Key topic: Data Management

THE Q_PERIOR DATA MANAGEMENT DESIGN FRAMEWORK

In these times of persistently low base rates, banks are confronted with the specific challenge of rethinking their entire business model as well as meeting current regulatory requirements. In view of this situation, data – and its management – is becoming the most important asset for banks. On the one hand, state-of-the-art data management enables banks to respond quickly and flexibly to market developments related to new technologies or competitors.
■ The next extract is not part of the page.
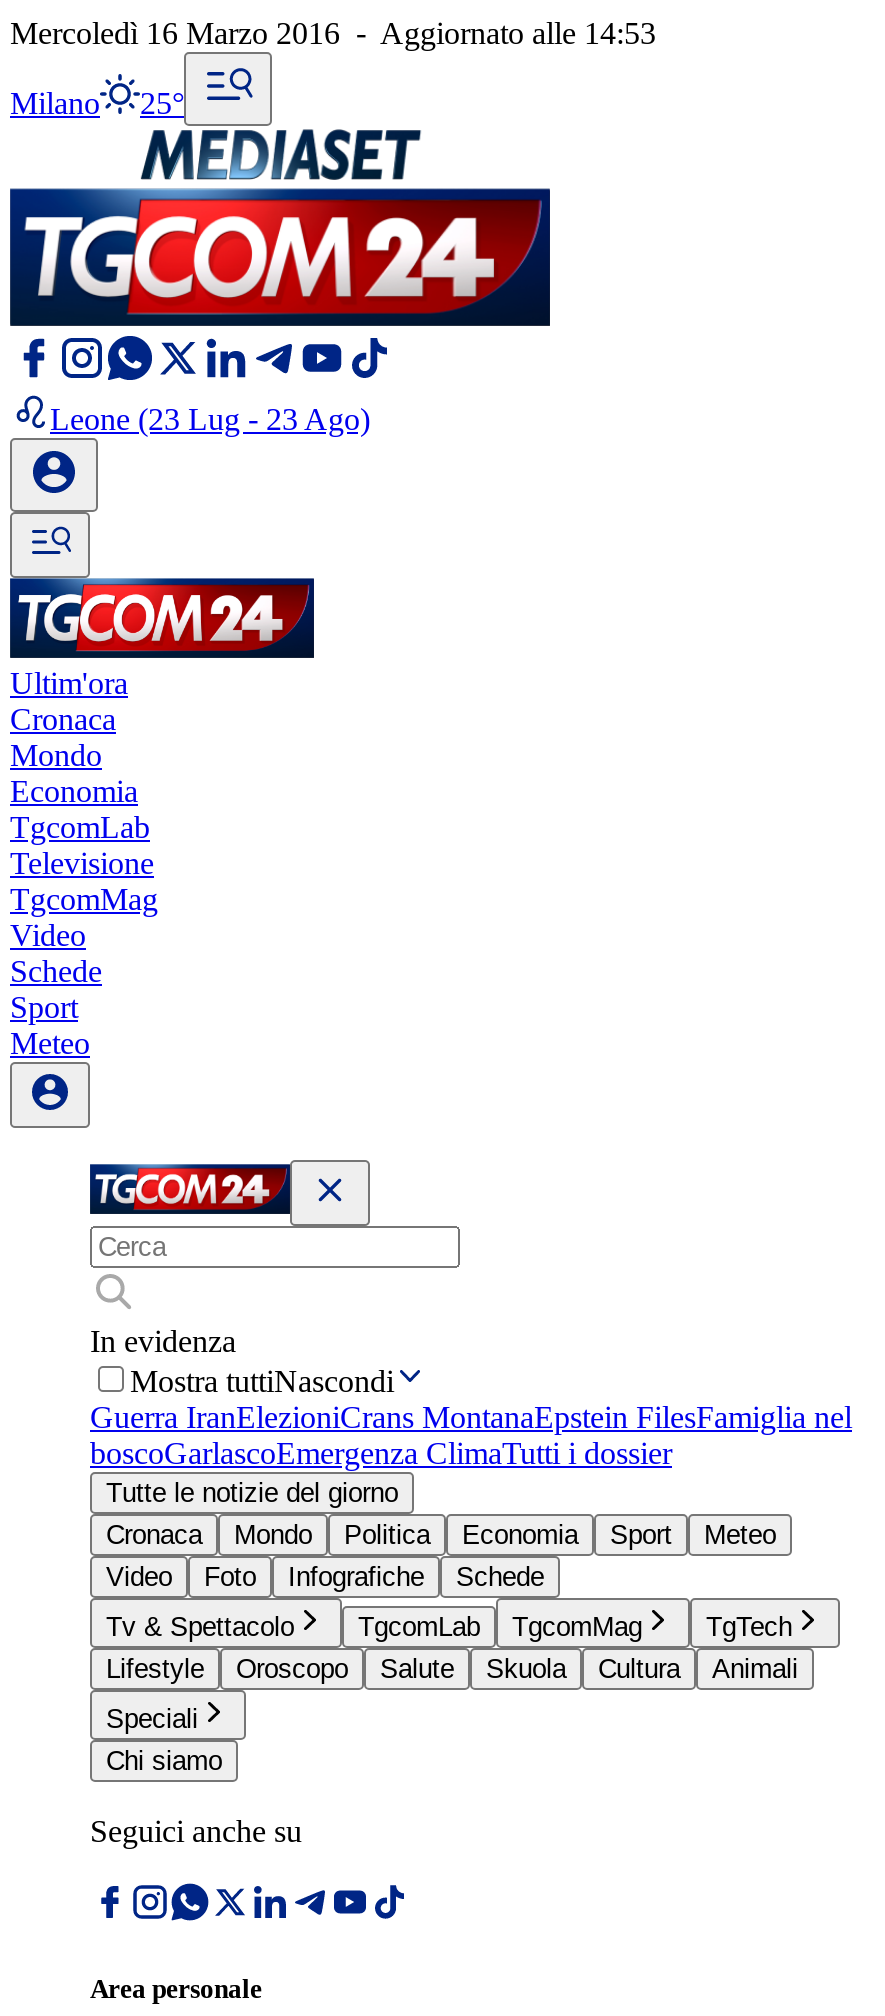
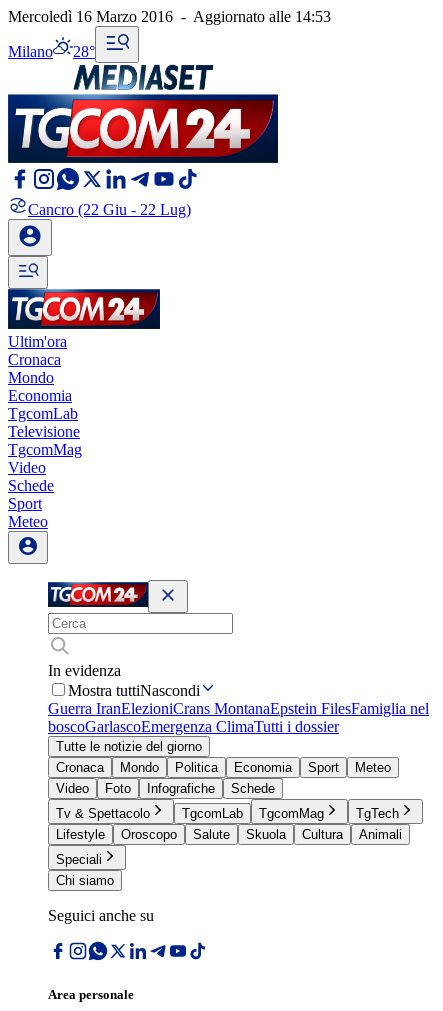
- Milano 25°
+ Milano 28°

- Leone (23 Lug - 23 Ago)
+ Cancro (22 Giu - 22 Lug)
On the other hand, it enables the specialist departments and IT to keep up with the increasing frequency and granularity of regulatory requirements.

The Q_PERIOR Data Management Design Framework offers an extensive overview of the topic of data management. It examines all aspects of sustainable data management, from data strategy to data culture. The tools and methods mapped out in the framework help you broach these sub-aspects in an efficient and structured manner.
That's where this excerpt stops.